A campaigner against Lake District speedboat curbs has been found guilty of towing a 71-year-old blind water-ski champion too fast.

Tony Kemp, a Bingley accountant and member of Windermere Action Force, was caught on Coniston Water, magistrates heard.

The 44-year-old, of Lady Lane, represented himself and said the prosecution by the Lake District National Park Authority had been malicious and flawed.

Kemp has a holiday home in Windermere. He, his family and blind water-skier Gerald Price had been on Coniston to highlight a 10mph speed limit on nearby Windermere which comes into force next month. Later that day he attended a rally of more than 400 people protesting against the speed ban.

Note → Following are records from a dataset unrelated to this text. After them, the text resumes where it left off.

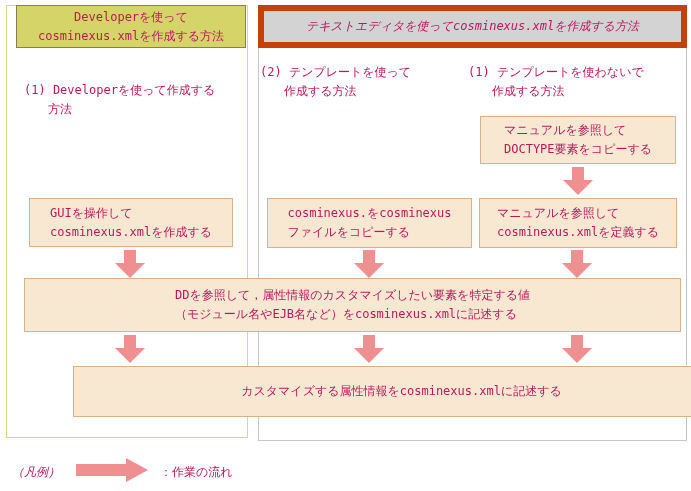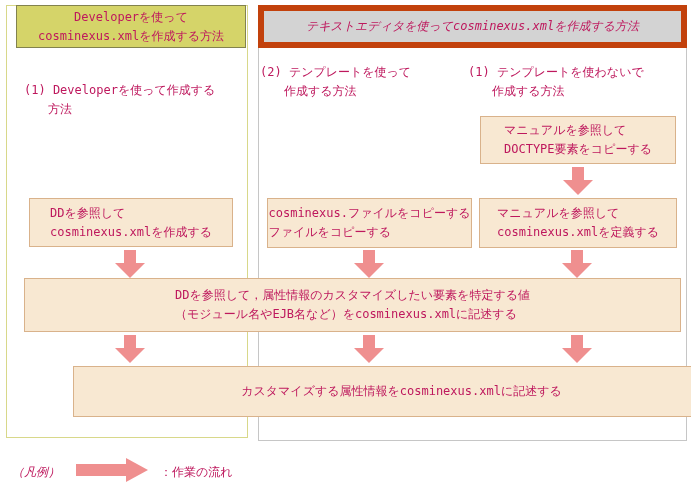--- a/index.html
+++ b/index.html
@@ -84,7 +84,7 @@
     <div class="head"></div>
   </div>
 
-  <div class="abs pbox" style="left:29px; top:198px; width:204px; height:49px;">DDを参照して
+  <div class="abs pbox" style="left:29px; top:198px; width:204px; height:49px;">GUIを操作して
 cosminexus.xmlを作成する</div>
   <div class="abs pbox" style="left:267px; top:198px; width:205px; height:50px;">cosminexus.ファイルをコピーする
 ファイルをコピーする</div>

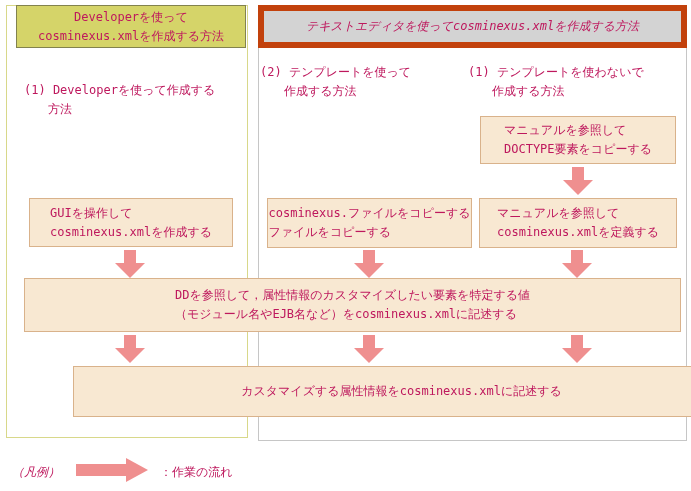--- a/index.html
+++ b/index.html
@@ -86,7 +86,7 @@
 
   <div class="abs pbox" style="left:29px; top:198px; width:204px; height:49px;">GUIを操作して
 cosminexus.xmlを作成する</div>
-  <div class="abs pbox" style="left:267px; top:198px; width:205px; height:50px;">cosminexus.ファイルをコピーする
+  <div class="abs pbox" style="left:267px; top:198px; width:205px; height:50px;">cosminexus.をcosminexus
 ファイルをコピーする</div>
   <div class="abs pbox" style="left:479px; top:198px; width:198px; height:50px;">マニュアルを参照して
 cosminexus.xmlを定義する</div>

However, he denied he had gone to Coniston to break the law. He told the Court: "The case today is a malicious prosecution by the park authority. There is a complete absence of speed readings in the case. I have been accused of being a protester when the only thing I have done is have a fun day out with my family."

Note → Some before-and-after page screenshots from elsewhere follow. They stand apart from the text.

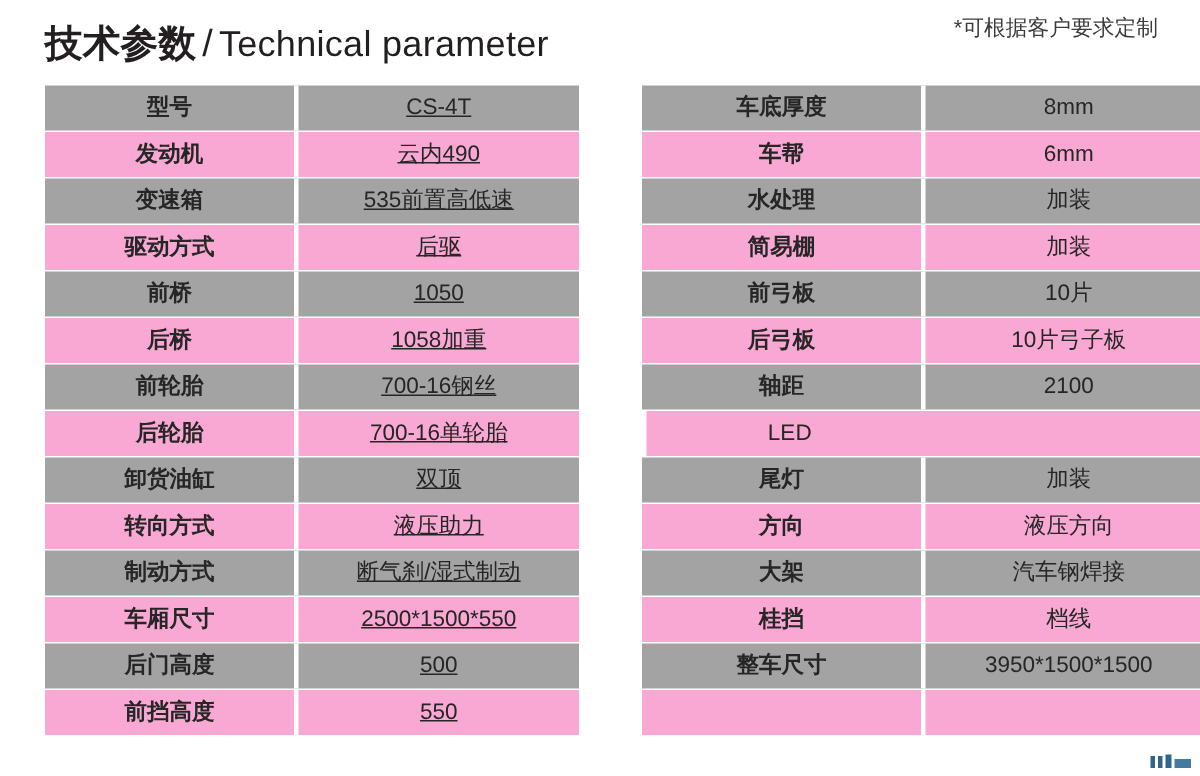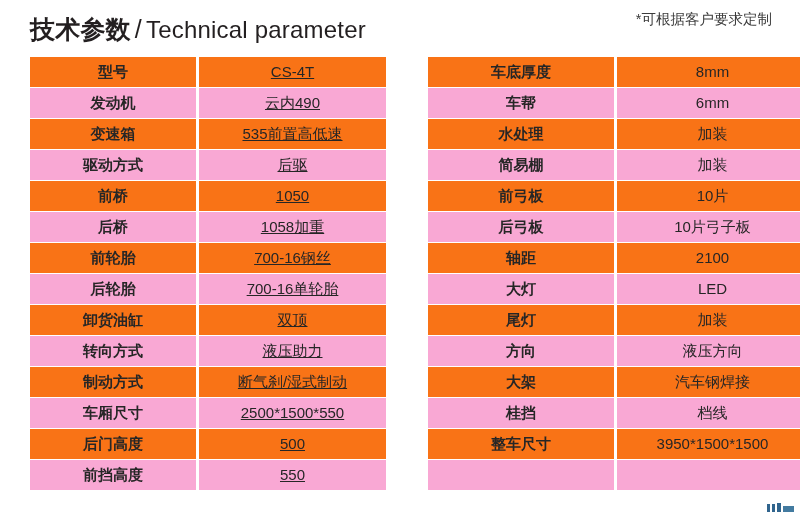--- a/index.html
+++ b/index.html
@@ -77,7 +77,7 @@
     margin-bottom: 1px;
     align-items: center;
   }
-  .spec-row.odd  { background: #f97316; }
+  .spec-row.odd  { background: #a3a3a3; }
   .spec-row.even { background: #f9a8d4; }
 
   .cell {

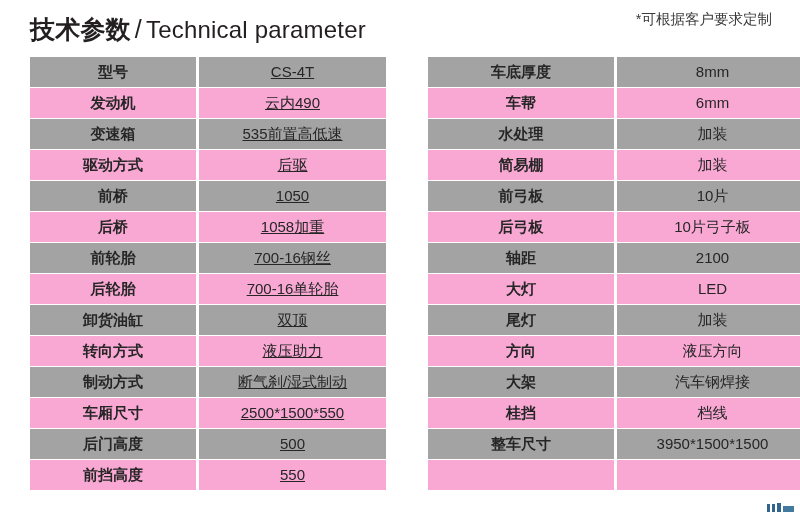--- a/index.html
+++ b/index.html
@@ -243,7 +243,6 @@
         <div class="cell cell-value">2100</div>
       </div>
       <div class="spec-row even">
-        <div class="cell cell-label">大灯</div>
         <div class="cell-gap"></div>
         <div class="cell cell-value">LED</div>
       </div>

District Judge Gerald Chalk, sitting at Furness Magistrates' Court in Barrow, fined him £45 with £455 costs.

Water-skier Mr Price had told the court he was confident he was being towed at ten nautical mph during the outing. Kemp said the Coniston by-laws were unclear as they did not state whether the speed limit was in statutory or nautical miles per hour.

Ten nautical miles equals around 11.7 land-based miles, the court was told.

Kemp said the technique of "pacing" - park wardens in their own speed boat following Kemp to determine the speed of his blue and white Bayliner Capri boat - was unreliable.

The wardens used GPS, their own speedometer and a video camera. The prosecution said the technique was similar to that used by traffic police following a speeding car.

Kemp said the park authority was covertly filming him on the day. He claims the authority is reneging on a 30-year-old agreement to preserve Windermere for water sports by imposing 10 mph limits on Coniston, Ullswater and Derwent Water.

After the case, he said: "Three generations of our family have been using the Lake District for almost 40 years for watersports . My in-laws are in their seventies and still use a speedboat on Windermere.

"My wife and I have taken our three children to water-ski every year. It is absolutely awesome; its refreshing and invigorating. We water-ski during the day and then have a meal and chill out in the evening."

He said his conviction would lead to civil disobedience by lake-users. Many supporters attended the hearing. It follows protests to show a speed limit on Windermere would cut jobs, visitors and investors.